Y mientras los mercados globales entran en pánico, en las oficinas de Pemex acaban de abrir la champaña (por ahora).
Checa:
El susto global: el crudo WTI y Brent brincaron a 75.9 y 82.81 dólares. El gas natural subió 10.7%.
Traductor: el Brent (referencia en Europa) andaba en 60 dólares a inicios de enero; ha subido un 30% en tiempo récord. El WTI es el que dicta el ritmo en EE.UU. y, por rebote, en tu gasolinera local.
Y ojo que nuestro crudo rebotó a 66.63 dólares, su punto más alto desde julio pasado. Tras meses deprimido, este susto bélico es oxígeno puro para los ingresos del país. Acá puedes ver precio de la Mezcla Mexicana.
Espera: ¿por qué no nos pega el gas carísimo de Asia?
Ahí te va: porque lo importamos por ducto directo desde Estados Unidos.

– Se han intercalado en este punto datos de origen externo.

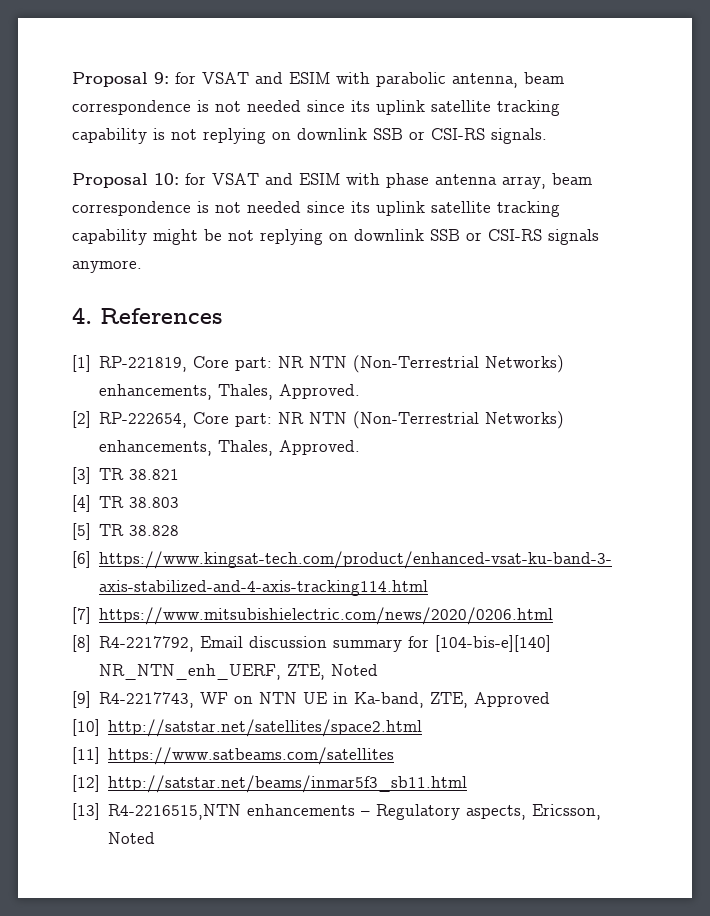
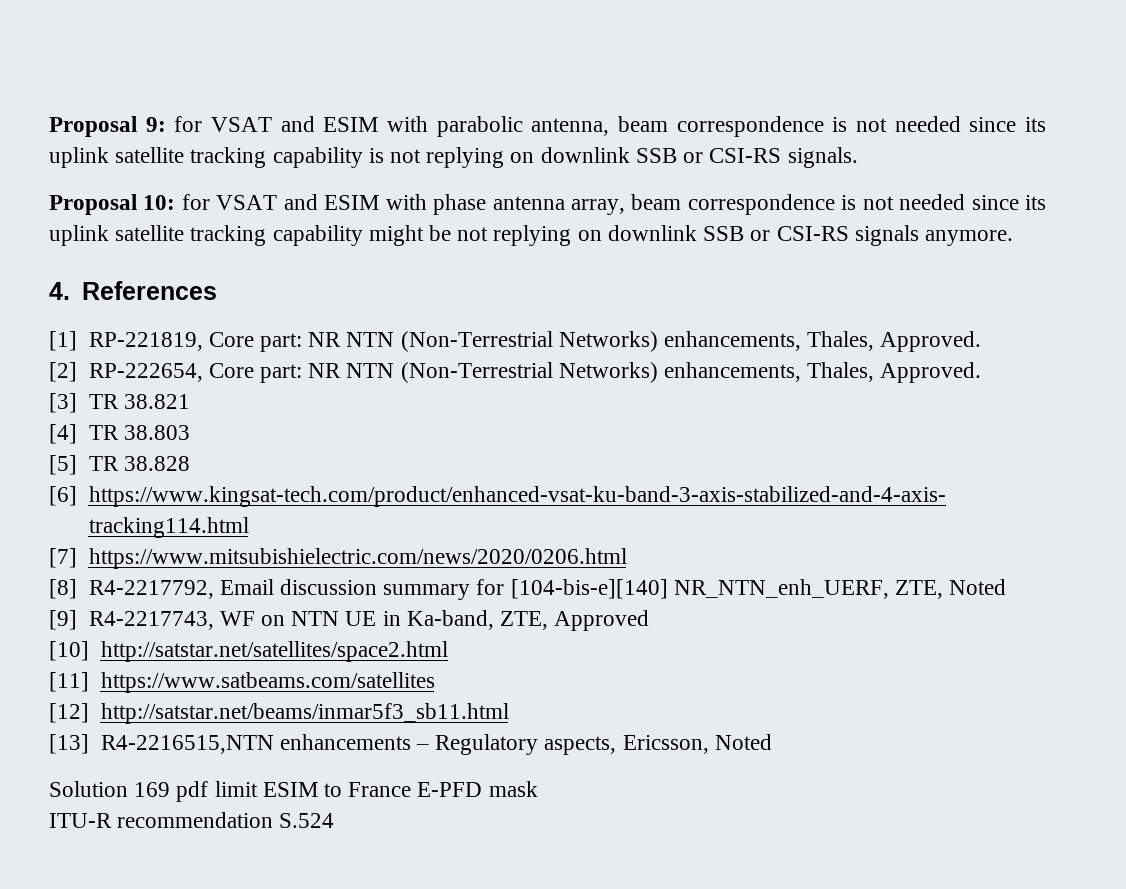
+ Solution 169 pdf limit ESIM to France E-PFD mask
+ ITU-R recommendation S.524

Es una especie de paraguas de lo que pasa en Medio Oriente.
¿Y luego?
Aquí se pone interesante.
Ramsés Pech, socio de Grupo Caravia, le dijo a Expansión que el verdadero peligro para México empieza si el petróleo rompe el techo de los 110 dólares.
Si eso pasa, el Gobierno tendría que subsidiar el 100% del IEPS e IVA.
Hablamos de 10 pesos por litro que Hacienda tendría que pagar de su bolsa para que tu Magna no pase del tope de los 24 pesos.
En simple: no estamos salvados. Estamos en la sala de espera.
Si el petróleo sigue subiendo, lo que Pemex gana exportando, Hacienda lo pierde subsidiando tu Magna para que no pase de los 24 pesos.
Si el crudo sigue subiendo, lo que Pemex gana exportando, Hacienda lo pierde subsidiando tu viaje al súper para evitar un gasolinazo.
Seguro ya entendiste el dilema: rezamos para que el crudo suba y reviva a Pemex, pero prendemos veladoras para que no suba tanto y termine quebrando a Hacienda.
En México somos malabaristas profesionales.